Incluso antes del descubrimiento del vínculo del locus coeruleus con la enfermedad de Alzheimer, los investigadores plantearon la hipótesis de que la estimulación del nervio vago podría ayudar con el estado de ánimo y el pensamiento en las personas con esta afección. Esto se debe a que la estimulación del nervio vago puede funcionar en parte aumentando el nivel de norepinefrina en el cerebro, y las personas con enfermedad de Alzheimer tienen muy poca norepinefrina en el cerebro.

manteniendo el ritmo

Los neurocientíficos aún no saben exactamente cómo y por qué la estimulación del nervio vago podría beneficiar al cerebro, pero una teoría importante es que ayuda a regular la actividad de las células nerviosas en el locus coeruleus, permitiéndole funcionar correctamente.
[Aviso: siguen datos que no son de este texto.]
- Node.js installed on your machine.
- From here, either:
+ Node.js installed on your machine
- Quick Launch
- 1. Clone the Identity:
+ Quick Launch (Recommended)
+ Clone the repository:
Demasiada actividad del locus coeruleus puede hacer que las personas se vuelvan hipervigilantes, provocando que se sientan estresadas o incluso asustadas. De hecho, un locus coeruleus hiperactivo promueve algunos síntomas del trastorno de estrés postraumático. Por el contrario, muy poca cantidad puede provocar depresión o problemas de memoria.

Locus coeruleus, que significa “mancha azul”, se encuentra en el tronco del encéfalo, la parte más baja del cerebro. Elizabeth Riley, CC BI-SA

Algunas formas de estimulación del nervio vago no aumentan ni disminuyen la actividad del locus coeruleus. En cambio, parecen afectar el momento y el ritmo de activación de las neuronas. Otras formas de estimulación del nervio vago parecen aumentar la norepinefrina en el cerebro de ratas, y los investigadores plantean la hipótesis de que así también puede ser la forma en que la estimulación del nervio vago trata la epilepsia.

Estos diferentes hallazgos llevaron a los investigadores a sugerir que la estimulación del nervio vago podría actuar como un regulador eficaz del locus coeruleus, permitiéndole establecer el nivel adecuado de actividad para un funcionamiento óptimo.

¿Puede la estimulación del nervio vago prevenir la pérdida de memoria?

Están surgiendo indicios intrigantes de que estimular el nervio vago puede ayudar al cerebro envejecido.

Varios estudios han descubierto que la estimulación del nervio vago puede prevenir el deterioro de la memoria, o incluso mejorarla, en personas con deterioro cognitivo leve o en las primeras etapas de la enfermedad de Alzheimer. Un ensayo de 52 personas de 55 a 75 años diagnosticadas con deterioro cognitivo leve informó mejoras significativas en la memoria y la cognición general después de recibir estimulación del nervio vago durante una hora al día, cinco días a la semana durante aproximadamente seis meses.

Estudios en adultos sanos de alrededor de 60 años (y en adultos sanos de 18 a 25 años) incluso han informado mejoras en varios aspectos de la memoria después de una sola sesión de estimulación del nervio vago.

Este trabajo es todavía muy preliminar, pero ofrece esperanzas de encontrar una nueva forma de contener algunos de los síntomas preocupantes de la enfermedad de Alzheimer y el envejecimiento.